At the DEA interview in January, Rodriguez’s lawyer, Tacopina, told authorities that his client’s investigative team wanted to buy a video recording of a secret meeting between MLB investigators and a South Florida man who came into possession of incriminating Biogenesis notebooks on Bosch’s steroid customers.

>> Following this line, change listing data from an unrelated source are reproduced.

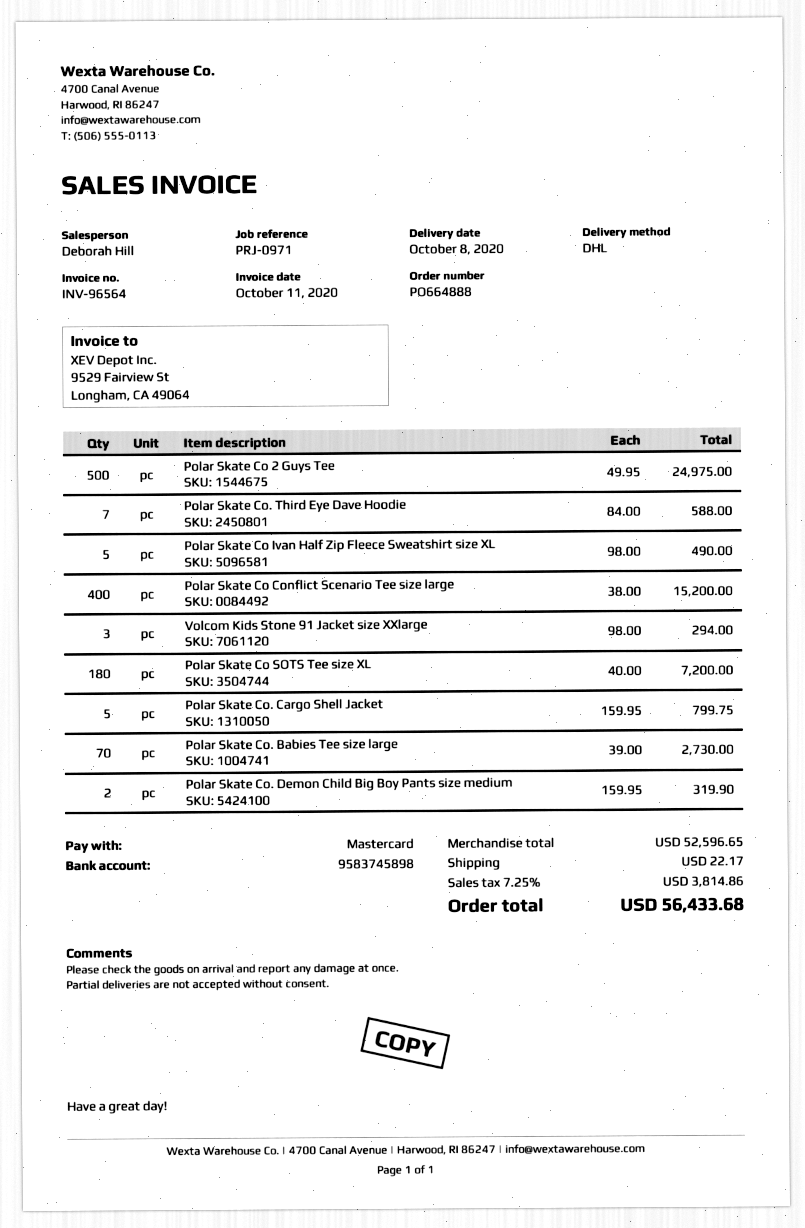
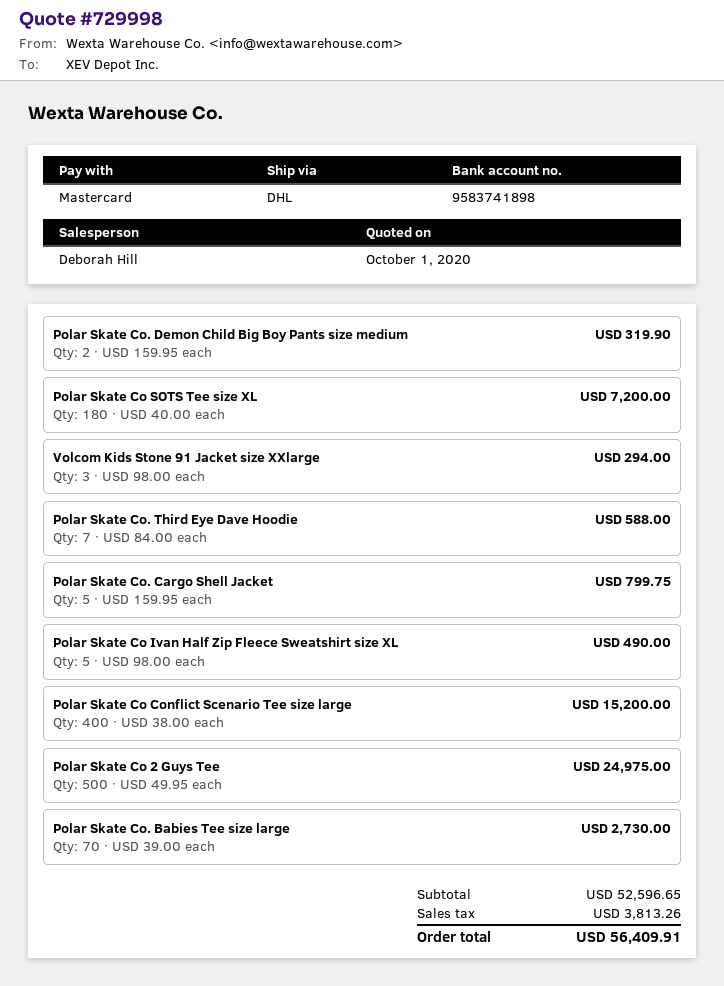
bank account: 9583745898 -> 9583741898
shipping: 22.17 -> none
tax: 3814.86 -> 3813.26
total: 56433.68 -> 56409.91

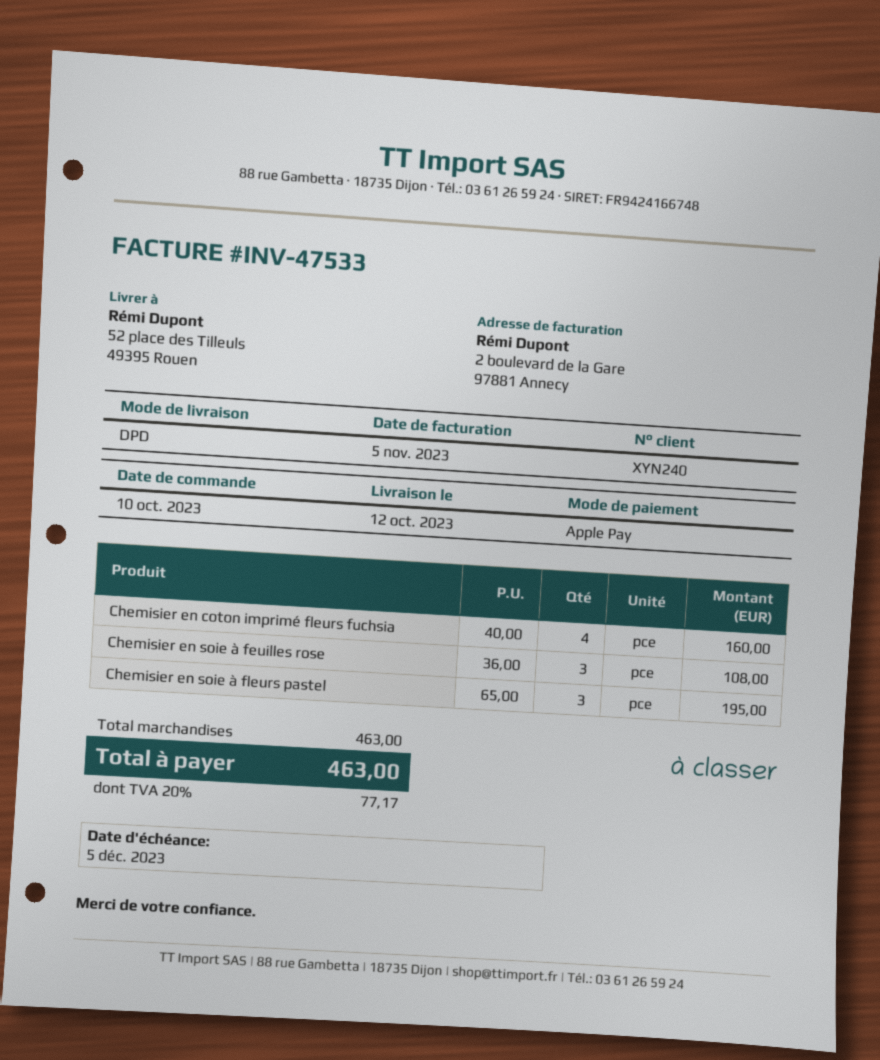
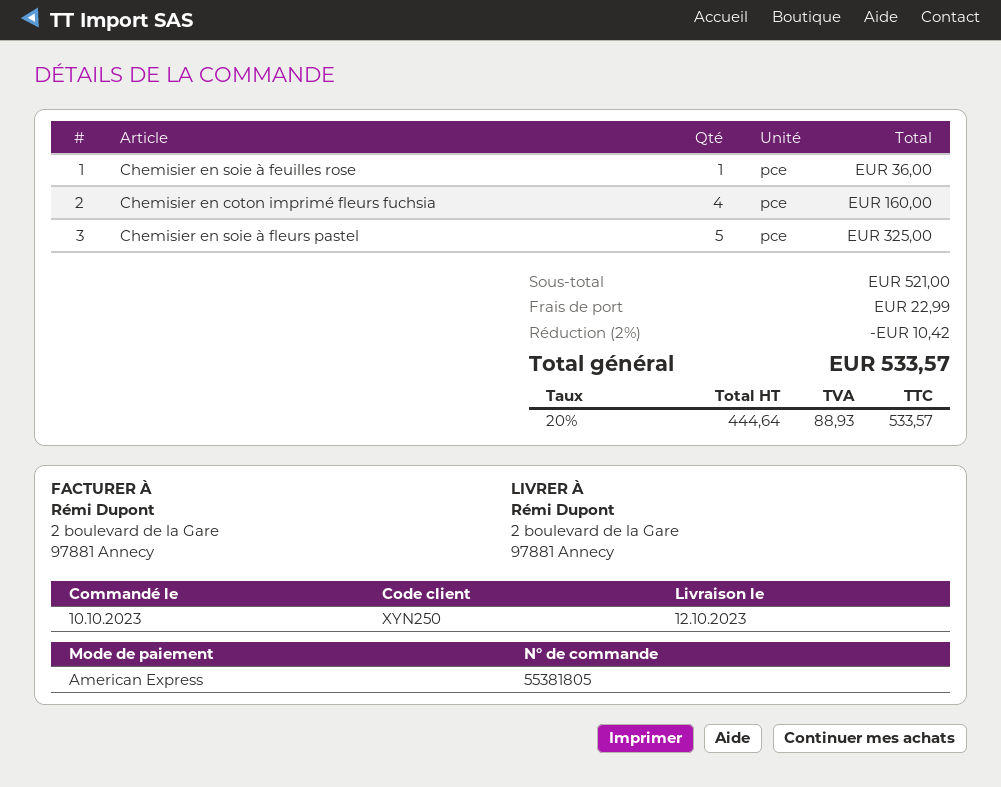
customer number: XYN240 -> XYN250
payment method: Apple Pay -> American Express
ship to: 52 place des Tilleuls, 49395 Rouen -> 2 boulevard de la Gare, 97881 Annecy
Chemisier en soie à feuilles rose: 3 for 108.00 -> 1 for 36.00
Chemisier en soie à fleurs pastel: 3 for 195.00 -> 5 for 325.00
subtotal: 463.00 -> 521.00
discount: none -> 2% = 10.42
shipping: none -> 22.99
tax: 20% = 77.17 -> 20% = 88.93
total: 463.00 -> 533.57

Tacopina told authorities that Rodriguez’s team — headed by former New York federal prosecutor Andy O’Connell — paid $200,000 to the man, Gary Jones, for the video and Biogenesis records.
Jones, a convicted bank robber, also sold some of those same documents to MLB investigators for $125,000 when they descended on South Florida after the New Times story broke in 2013.
The DEA investigative report also stated that one of Rodriguez’s confidants, Jose “Pepe” Gomez, paid $4,000 to a disgruntled Biogenesis employee, Porter Fischer, who had stolen some of the clinic’s documents in the fall of 2012 because Bosch had stiffed him on repaying him that money.
Miami criminal defense attorney Frank Quintero, who is representing a co-defendant accused of conspiring with Bosch to distribute steroids to high school athletes, said the government’s immunity deal with Rodriguez was a “farce” in light of his alleged crimes — including bribery, tampering with witnesses and obstruction of justice.
“From the evidence that we’ve seen, there is no question that Rodriguez and some of the other major league ballplayers should never have received immunity and, in fact, should have been prosecuted because they committed crimes,” Quintero said.
“The immunity given to Rodriguez and these other ballplayers is an attempt by the Justice Department to cover up their alleged crimes,” he said. “MLB committed the same alleged crimes that these ballplayers did by bribing witnesses, interfering with the state and federal investigations and obstructing justice, all of which was recently reported in New Times.”